> **Material for this task**
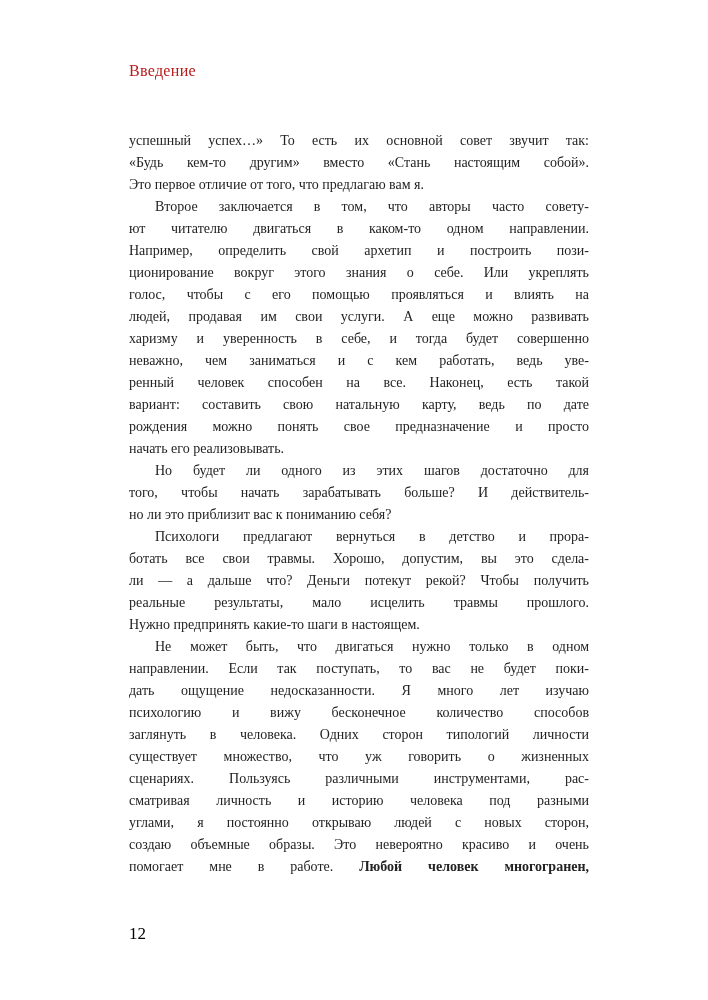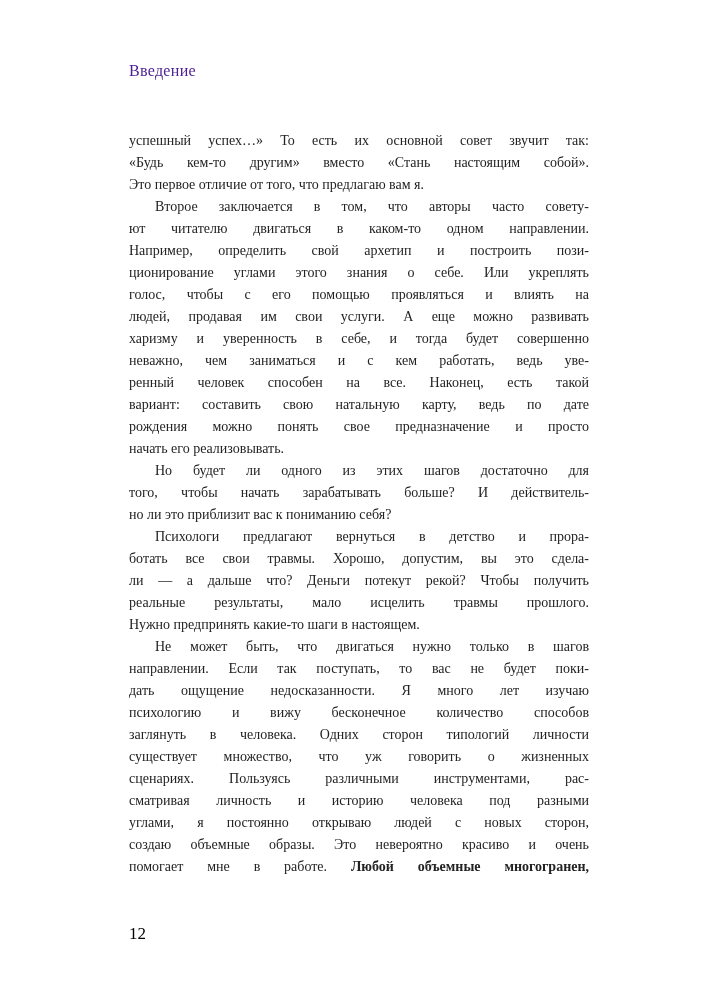--- a/index.html
+++ b/index.html
@@ -14,21 +14,21 @@
     background: #ffffff;
     font-family: "Liberation Serif", "DejaVu Serif", serif;
     overflow: hidden;
   }
   .running-header {
     position: absolute;
     left: 129px;
     top: 61px;
     font-size: 16px;
     line-height: 20px;
-    color: #4c1d95;
+    color: #b91c1c;
     letter-spacing: 0.3px;
   }
   .text-block {
     position: absolute;
     left: 129px;
     top: 130px;
     width: 460px;
     font-size: 14px;
     color: #232323;
   }
@@ -63,44 +63,44 @@
 <div class="page">
   <div class="running-header">Введение</div>
 
   <div class="text-block">
       <div class="line">успешный успех…» То есть их основной совет звучит так:</div>
       <div class="line">«Будь кем-то другим» вместо «Стань настоящим собой».</div>
       <div class="line flush">Это первое отличие от того, что предлагаю вам я.</div>
       <div class="line indent">Второе заключается в том, что авторы часто совету-</div>
       <div class="line">ют читателю двигаться в каком-то одном направлении.</div>
       <div class="line">Например, определить свой архетип и построить пози-</div>
-      <div class="line">ционирование углами этого знания о себе. Или укреплять</div>
+      <div class="line">ционирование вокруг этого знания о себе. Или укреплять</div>
       <div class="line">голос, чтобы с его помощью проявляться и влиять на</div>
       <div class="line">людей, продавая им свои услуги. А еще можно развивать</div>
       <div class="line">харизму и уверенность в себе, и тогда будет совершенно</div>
       <div class="line">неважно, чем заниматься и с кем работать, ведь уве-</div>
       <div class="line">ренный человек способен на все. Наконец, есть такой</div>
       <div class="line">вариант: составить свою натальную карту, ведь по дате</div>
       <div class="line">рождения можно понять свое предназначение и просто</div>
       <div class="line flush">начать его реализовывать.</div>
       <div class="line indent">Но будет ли одного из этих шагов достаточно для</div>
       <div class="line">того, чтобы начать зарабатывать больше? И действитель-</div>
       <div class="line flush">но ли это приблизит вас к пониманию себя?</div>
       <div class="line indent">Психологи предлагают вернуться в детство и прора-</div>
       <div class="line">ботать все свои травмы. Хорошо, допустим, вы это сдела-</div>
       <div class="line">ли — а дальше что? Деньги потекут рекой? Чтобы получить</div>
       <div class="line">реальные результаты, мало исцелить травмы прошлого.</div>
       <div class="line flush">Нужно предпринять какие-то шаги в настоящем.</div>
-      <div class="line indent">Не может быть, что двигаться нужно только в шагов</div>
+      <div class="line indent">Не может быть, что двигаться нужно только в одном</div>
       <div class="line">направлении. Если так поступать, то вас не будет поки-</div>
       <div class="line">дать ощущение недосказанности. Я много лет изучаю</div>
       <div class="line">психологию и вижу бесконечное количество способов</div>
       <div class="line">заглянуть в человека. Одних сторон типологий личности</div>
       <div class="line">существует множество, что уж говорить о жизненных</div>
       <div class="line">сценариях. Пользуясь различными инструментами, рас-</div>
       <div class="line">сматривая личность и историю человека под разными</div>
       <div class="line">углами, я постоянно открываю людей с новых сторон,</div>
       <div class="line">создаю объемные образы. Это невероятно красиво и очень</div>
-      <div class="line"><span>помогает мне в работе. </span><span class="bold">Любой объемные многогранен,</span></div>
+      <div class="line"><span>помогает мне в работе. </span><span class="bold">Любой человек многогранен,</span></div>
     </div>
 
   <div class="page-number">12</div>
 </div>
 
 </body></html>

> **Task brief**
Repeat the data above exactly, images excluded.

> **Output of the task**
--- a/index.html
+++ b/index.html
@@ -14,21 +14,21 @@
     background: #ffffff;
     font-family: "Liberation Serif", "DejaVu Serif", serif;
     overflow: hidden;
   }
   .running-header {
     position: absolute;
     left: 129px;
     top: 61px;
     font-size: 16px;
     line-height: 20px;
-    color: #4c1d95;
+    color: #b91c1c;
     letter-spacing: 0.3px;
   }
   .text-block {
     position: absolute;
     left: 129px;
     top: 130px;
     width: 460px;
     font-size: 14px;
     color: #232323;
   }
@@ -63,44 +63,44 @@
 <div class="page">
   <div class="running-header">Введение</div>
 
   <div class="text-block">
       <div class="line">успешный успех…» То есть их основной совет звучит так:</div>
       <div class="line">«Будь кем-то другим» вместо «Стань настоящим собой».</div>
       <div class="line flush">Это первое отличие от того, что предлагаю вам я.</div>
       <div class="line indent">Второе заключается в том, что авторы часто совету-</div>
       <div class="line">ют читателю двигаться в каком-то одном направлении.</div>
       <div class="line">Например, определить свой архетип и построить пози-</div>
-      <div class="line">ционирование углами этого знания о себе. Или укреплять</div>
+      <div class="line">ционирование вокруг этого знания о себе. Или укреплять</div>
       <div class="line">голос, чтобы с его помощью проявляться и влиять на</div>
       <div class="line">людей, продавая им свои услуги. А еще можно развивать</div>
       <div class="line">харизму и уверенность в себе, и тогда будет совершенно</div>
       <div class="line">неважно, чем заниматься и с кем работать, ведь уве-</div>
       <div class="line">ренный человек способен на все. Наконец, есть такой</div>
       <div class="line">вариант: составить свою натальную карту, ведь по дате</div>
       <div class="line">рождения можно понять свое предназначение и просто</div>
       <div class="line flush">начать его реализовывать.</div>
       <div class="line indent">Но будет ли одного из этих шагов достаточно для</div>
       <div class="line">того, чтобы начать зарабатывать больше? И действитель-</div>
       <div class="line flush">но ли это приблизит вас к пониманию себя?</div>
       <div class="line indent">Психологи предлагают вернуться в детство и прора-</div>
       <div class="line">ботать все свои травмы. Хорошо, допустим, вы это сдела-</div>
       <div class="line">ли — а дальше что? Деньги потекут рекой? Чтобы получить</div>
       <div class="line">реальные результаты, мало исцелить травмы прошлого.</div>
       <div class="line flush">Нужно предпринять какие-то шаги в настоящем.</div>
-      <div class="line indent">Не может быть, что двигаться нужно только в шагов</div>
+      <div class="line indent">Не может быть, что двигаться нужно только в одном</div>
       <div class="line">направлении. Если так поступать, то вас не будет поки-</div>
       <div class="line">дать ощущение недосказанности. Я много лет изучаю</div>
       <div class="line">психологию и вижу бесконечное количество способов</div>
       <div class="line">заглянуть в человека. Одних сторон типологий личности</div>
       <div class="line">существует множество, что уж говорить о жизненных</div>
       <div class="line">сценариях. Пользуясь различными инструментами, рас-</div>
       <div class="line">сматривая личность и историю человека под разными</div>
       <div class="line">углами, я постоянно открываю людей с новых сторон,</div>
       <div class="line">создаю объемные образы. Это невероятно красиво и очень</div>
-      <div class="line"><span>помогает мне в работе. </span><span class="bold">Любой объемные многогранен,</span></div>
+      <div class="line"><span>помогает мне в работе. </span><span class="bold">Любой человек многогранен,</span></div>
     </div>
 
   <div class="page-number">12</div>
 </div>
 
 </body></html>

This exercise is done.